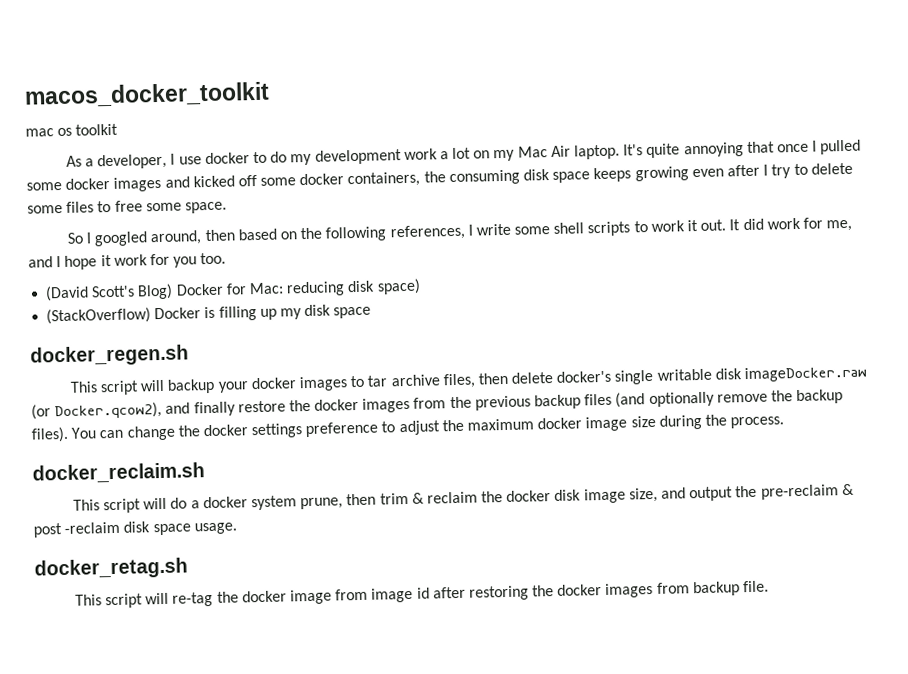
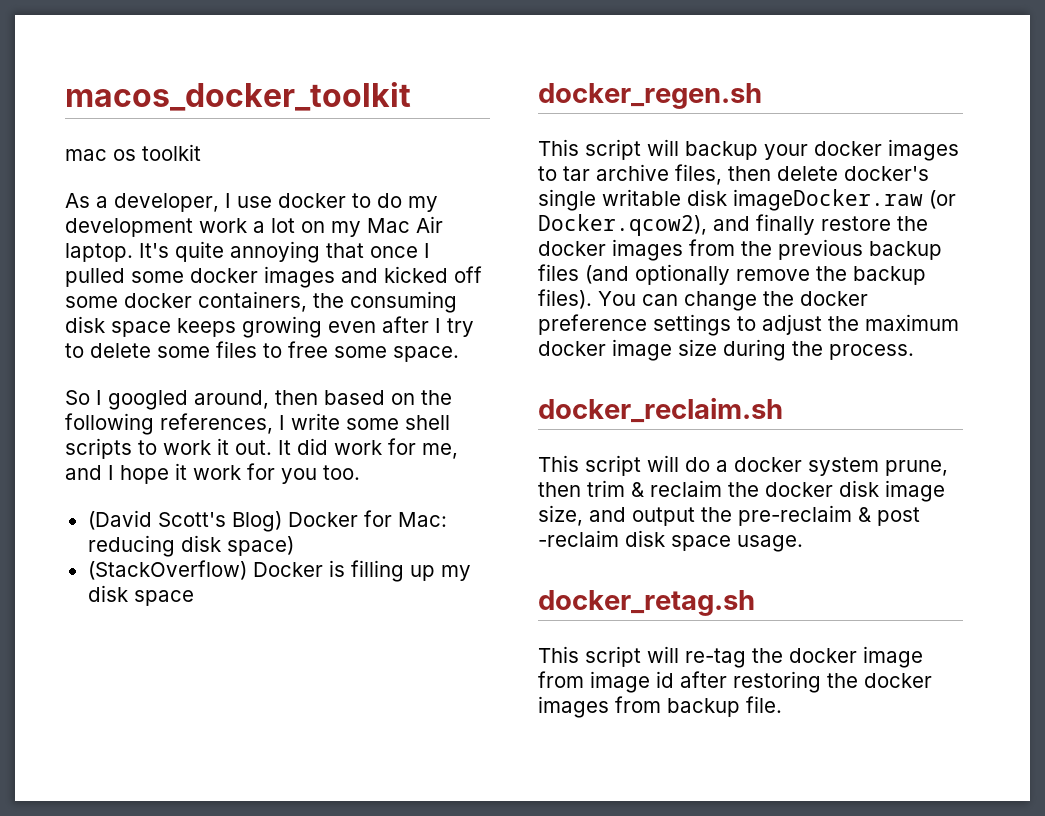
- You can change the docker settings preference to adjust the maximum docker image size during the process.
+ You can change the docker preference settings to adjust the maximum docker image size during the process.

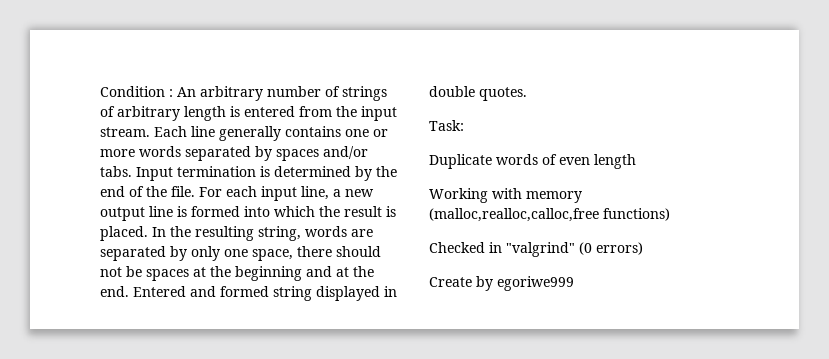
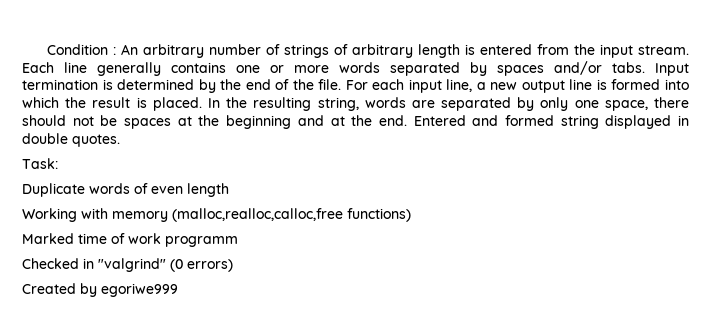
+ Marked time of work programm
- Create by egoriwe999
+ Created by egoriwe999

= = = =

• WHAT YOU HAVE TO DO
Beginning with the line that holds "of work programm" and ending with the last line of the listing, output every line exactly. Leave out everything else.

• RESPONSE BELOW
+ Marked time of work programm
- Create by egoriwe999
+ Created by egoriwe999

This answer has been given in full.